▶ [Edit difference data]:
:::
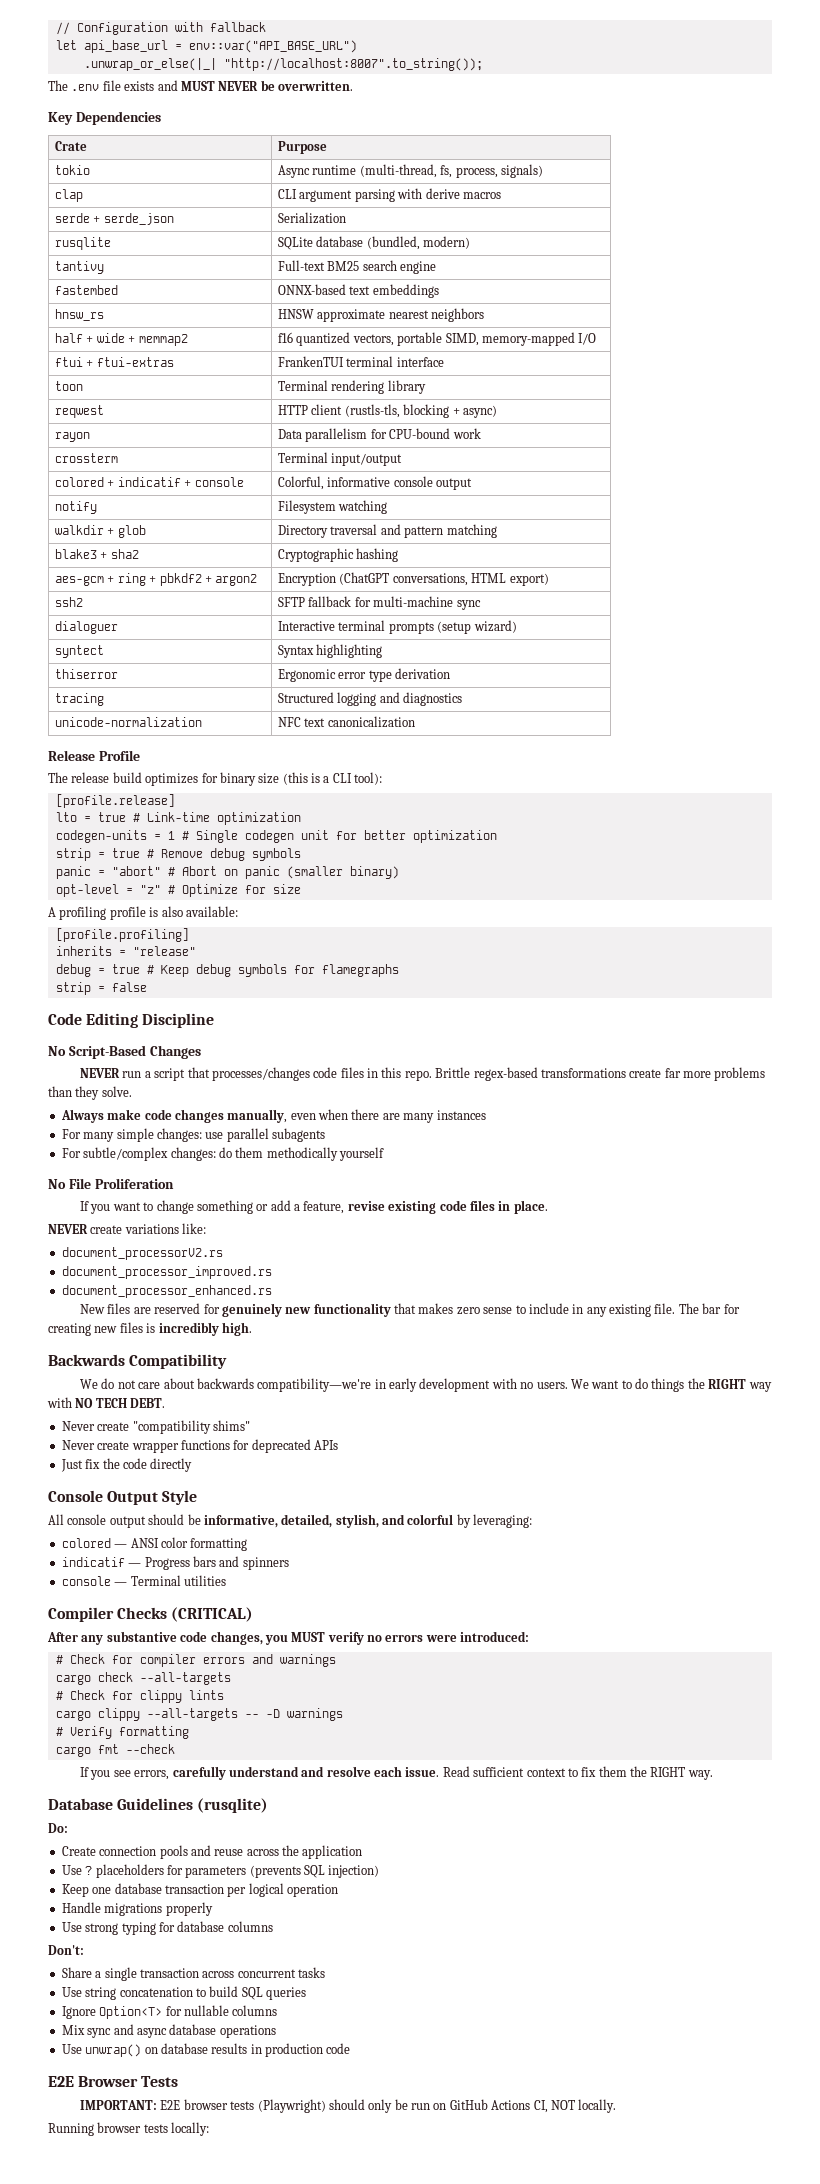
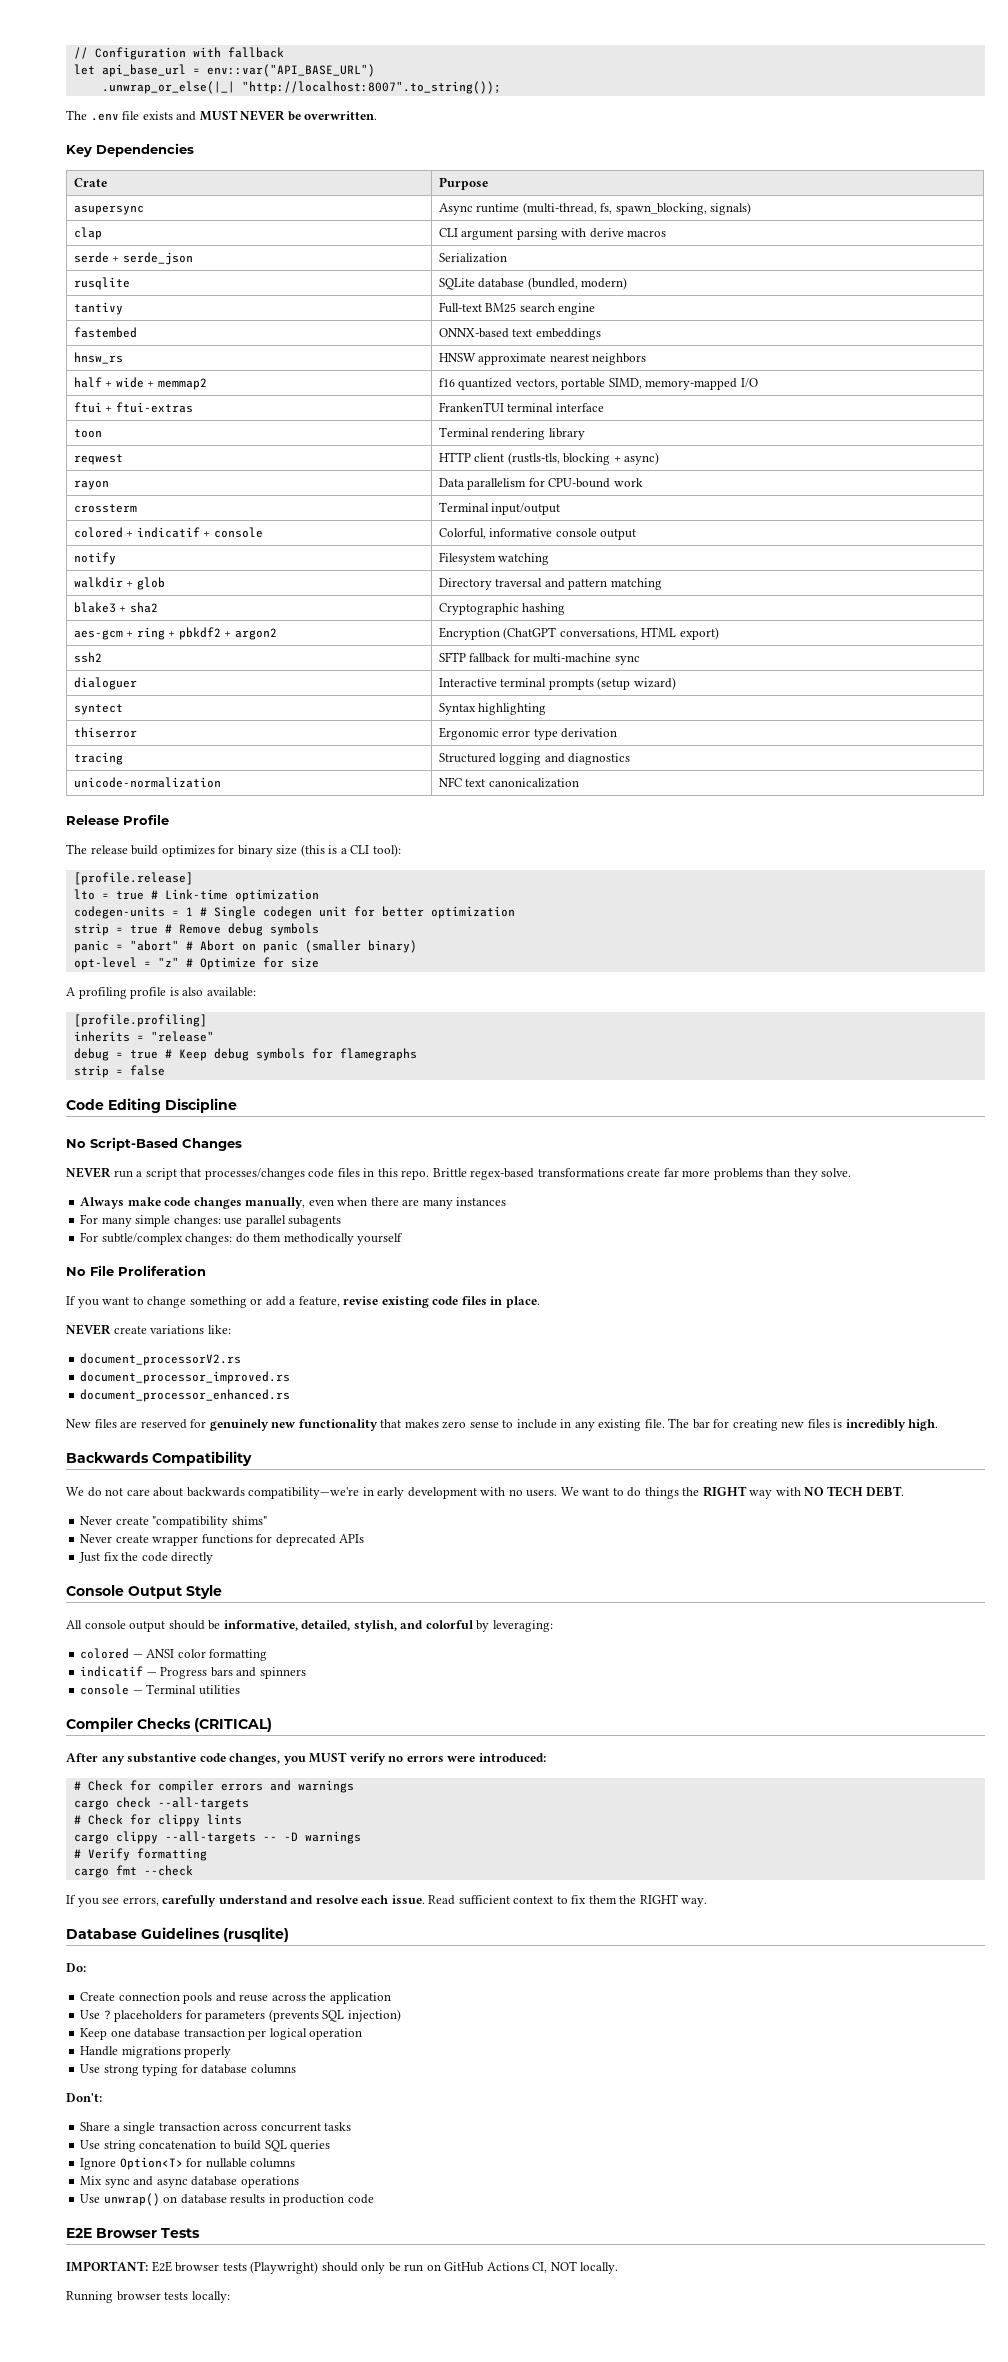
- tokio | Async runtime (multi-thread, fs, process, signals)
+ asupersync | Async runtime (multi-thread, fs, spawn_blocking, signals)

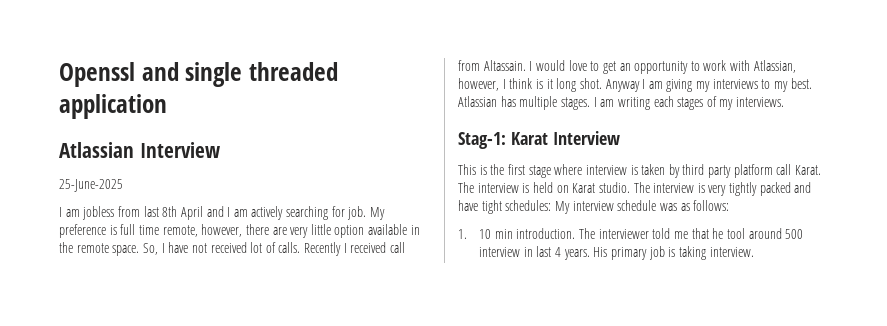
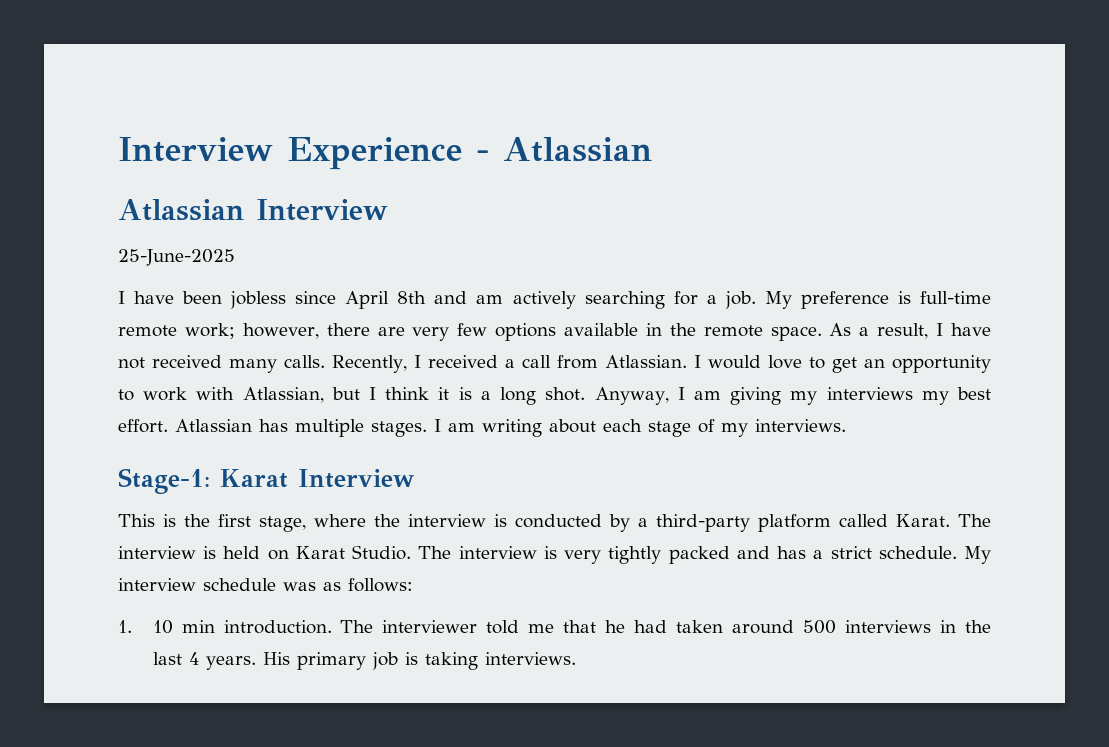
- Openssl and single threaded application
+ Interview Experience - Atlassian
- I am jobless from last 8th April and I am actively searching for job.
+ I have been jobless since April 8th and am actively searching for a job.
- My preference is full time remote, however, there are very little option available in the remote space.
+ My preference is full-time remote work; however, there are very few options available in the remote space.
- So, I have not received lot of calls. Recently I received call from Altassain.
+ As a result, I have not received many calls. Recently, I received a call from Atlassian.
- I would love to get an opportunity to work with Atlassian, however, I think is it long shot.
+ I would love to get an opportunity to work with Atlassian, but I think it is a long shot.
- Anyway I am giving my interviews to my best.
+ Anyway, I am giving my interviews my best effort.
- I am writing each stages of my interviews.
+ I am writing about each stage of my interviews.
- Stag-1: Karat Interview
+ Stage-1: Karat Interview
- This is the first stage where interview is taken by third party platform call Karat.
+ This is the first stage, where the interview is conducted by a third-party platform called Karat.
- The interview is held on Karat studio.
+ The interview is held on Karat Studio.
- The interview is very tightly packed and have tight schedules: My interview schedule was as follows:
+ The interview is very tightly packed and has a strict schedule. My interview schedule was as follows:
- The interviewer told me that he tool around 500 interview in last 4 years.
+ The interviewer told me that he had taken around 500 interviews in the last 4 years.
- His primary job is taking interview.
+ His primary job is taking interviews.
:::
▶ [About this task]:
Copy exactly the lines above, from the one containing "- I am writing each stages of my interviews." through the very last line.

▶ [Exercise output]:
- I am writing each stages of my interviews.
+ I am writing about each stage of my interviews.
- Stag-1: Karat Interview
+ Stage-1: Karat Interview
- This is the first stage where interview is taken by third party platform call Karat.
+ This is the first stage, where the interview is conducted by a third-party platform called Karat.
- The interview is held on Karat studio.
+ The interview is held on Karat Studio.
- The interview is very tightly packed and have tight schedules: My interview schedule was as follows:
+ The interview is very tightly packed and has a strict schedule. My interview schedule was as follows:
- The interviewer told me that he tool around 500 interview in last 4 years.
+ The interviewer told me that he had taken around 500 interviews in the last 4 years.
- His primary job is taking interview.
+ His primary job is taking interviews.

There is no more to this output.